Une nouvelle enquête historique, publiée par Le Point, met en lumière les stratagèmes de tromperie employés par Pierre Laval, figure centrale du régime de Vichy. L'article révèle que le chef du gouvernement de Vichy a non seulement menti aux Français, mais aussi à ses homologues allemands, dans le but de préserver son pouvoir et d'avancer ses propres objectifs politiques.
Les mensonges de Laval : une stratégie politique
Selon l'enquête, Pierre Laval a utilisé le mensonge comme un outil politique systématique. Il a notamment affirmé aux autorités allemandes que la France était plus faible qu'elle ne l'était en réalité, afin de justifier sa politique de collaboration. Parallèlement, il a présenté aux Français une version édulcorée de la collaboration, laissant entendre qu'il négociait d'égal à égal avec l'occupant.
L'enquête s'appuie sur des archives récemment dépouillées, notamment des correspondances et des comptes rendus de réunions. Elle montre que Laval a délibérément exagéré les menaces pesant sur la France, comme la famine ou les représailles allemandes, pour faire accepter ses décisions.

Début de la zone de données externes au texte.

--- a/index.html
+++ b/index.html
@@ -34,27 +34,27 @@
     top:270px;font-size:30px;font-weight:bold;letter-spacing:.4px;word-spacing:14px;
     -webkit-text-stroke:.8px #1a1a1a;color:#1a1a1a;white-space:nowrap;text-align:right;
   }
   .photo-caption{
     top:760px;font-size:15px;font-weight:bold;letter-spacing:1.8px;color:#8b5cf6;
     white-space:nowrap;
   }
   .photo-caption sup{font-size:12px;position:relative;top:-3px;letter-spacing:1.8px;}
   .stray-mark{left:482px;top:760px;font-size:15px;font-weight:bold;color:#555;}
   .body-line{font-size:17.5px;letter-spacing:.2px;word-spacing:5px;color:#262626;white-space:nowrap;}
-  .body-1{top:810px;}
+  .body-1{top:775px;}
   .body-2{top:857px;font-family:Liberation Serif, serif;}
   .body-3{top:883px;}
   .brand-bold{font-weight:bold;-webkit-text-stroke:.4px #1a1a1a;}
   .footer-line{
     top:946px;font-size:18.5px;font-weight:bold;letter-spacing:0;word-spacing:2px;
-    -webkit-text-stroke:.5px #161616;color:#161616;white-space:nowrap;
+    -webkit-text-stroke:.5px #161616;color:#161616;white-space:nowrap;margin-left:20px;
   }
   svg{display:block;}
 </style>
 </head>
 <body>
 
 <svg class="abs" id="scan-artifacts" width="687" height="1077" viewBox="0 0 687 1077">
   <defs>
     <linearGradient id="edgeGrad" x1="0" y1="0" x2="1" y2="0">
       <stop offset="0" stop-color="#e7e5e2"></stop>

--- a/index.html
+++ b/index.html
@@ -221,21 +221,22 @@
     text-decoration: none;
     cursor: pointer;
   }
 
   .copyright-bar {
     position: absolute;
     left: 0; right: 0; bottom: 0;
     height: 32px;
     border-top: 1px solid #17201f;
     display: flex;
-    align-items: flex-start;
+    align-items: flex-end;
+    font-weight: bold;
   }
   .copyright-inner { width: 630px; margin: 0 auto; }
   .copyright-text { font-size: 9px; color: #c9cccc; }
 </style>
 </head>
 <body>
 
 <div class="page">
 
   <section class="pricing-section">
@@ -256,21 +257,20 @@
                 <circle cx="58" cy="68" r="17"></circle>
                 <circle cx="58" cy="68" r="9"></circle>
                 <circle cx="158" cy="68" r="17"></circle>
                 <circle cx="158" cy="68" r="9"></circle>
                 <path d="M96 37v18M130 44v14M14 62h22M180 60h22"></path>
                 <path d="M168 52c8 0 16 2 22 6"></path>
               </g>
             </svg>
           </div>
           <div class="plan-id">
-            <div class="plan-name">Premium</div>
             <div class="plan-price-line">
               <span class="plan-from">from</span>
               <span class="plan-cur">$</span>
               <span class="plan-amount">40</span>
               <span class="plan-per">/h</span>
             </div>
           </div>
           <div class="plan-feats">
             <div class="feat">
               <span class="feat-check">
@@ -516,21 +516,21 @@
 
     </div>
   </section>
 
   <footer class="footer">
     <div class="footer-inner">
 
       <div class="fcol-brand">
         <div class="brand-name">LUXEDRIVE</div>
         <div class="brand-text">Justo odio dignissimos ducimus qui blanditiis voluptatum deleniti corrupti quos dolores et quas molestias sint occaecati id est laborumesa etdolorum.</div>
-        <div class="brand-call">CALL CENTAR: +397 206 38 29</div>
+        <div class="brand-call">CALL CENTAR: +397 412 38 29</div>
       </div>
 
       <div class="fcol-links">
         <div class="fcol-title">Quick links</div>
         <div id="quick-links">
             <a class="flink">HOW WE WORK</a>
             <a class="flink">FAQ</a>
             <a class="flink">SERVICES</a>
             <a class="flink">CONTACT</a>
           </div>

Un historien cité dans l'article explique : « Laval jouait sur plusieurs tableaux, manipulant à la fois les Allemands et les Français. »
Un double jeu risqué
Le double jeu de Laval était extrêmement risqué. D'un côté, il promettait aux Allemands une collaboration économique et policière accrue, tout en minimisant les capacités de résistance française. De l'autre, il assurait aux Français qu'il parvenait à limiter les exigences de l'occupant. Cette stratégie a permis à Laval de rester au pouvoir jusqu'à la Libération, mais a également contribué à l'approfondissement de la collaboration.
L'article souligne que Laval a notamment menti sur le nombre de travailleurs français envoyés en Allemagne dans le cadre du Service du travail obligatoire (STO). Il a également trompé les Allemands sur la loyauté de l'armée française, affirmant qu'elle était prête à se retourner contre eux si nécessaire, ce qui était faux.
Les conséquences de ces tromperies
Les conséquences de ces mensonges ont été graves. En donnant une fausse image de la situation, Laval a empêché une prise de conscience collective de l'ampleur de la collaboration. Il a également contribué à fragiliser la position de la France après la guerre, en discréditant les négociations menées sous l'occupation.
L'enquête conclut que Pierre Laval a été un maître dans l'art de la manipulation politique, mais que cette stratégie a finalement servi les intérêts de l'Allemagne nazie plus que ceux de la France. Son procès en 1945, qui s'est soldé par une condamnation à mort, a mis en lumière ces mensonges, mais l'ampleur de sa duplicité n'avait jamais été aussi bien documentée qu'aujourd'hui.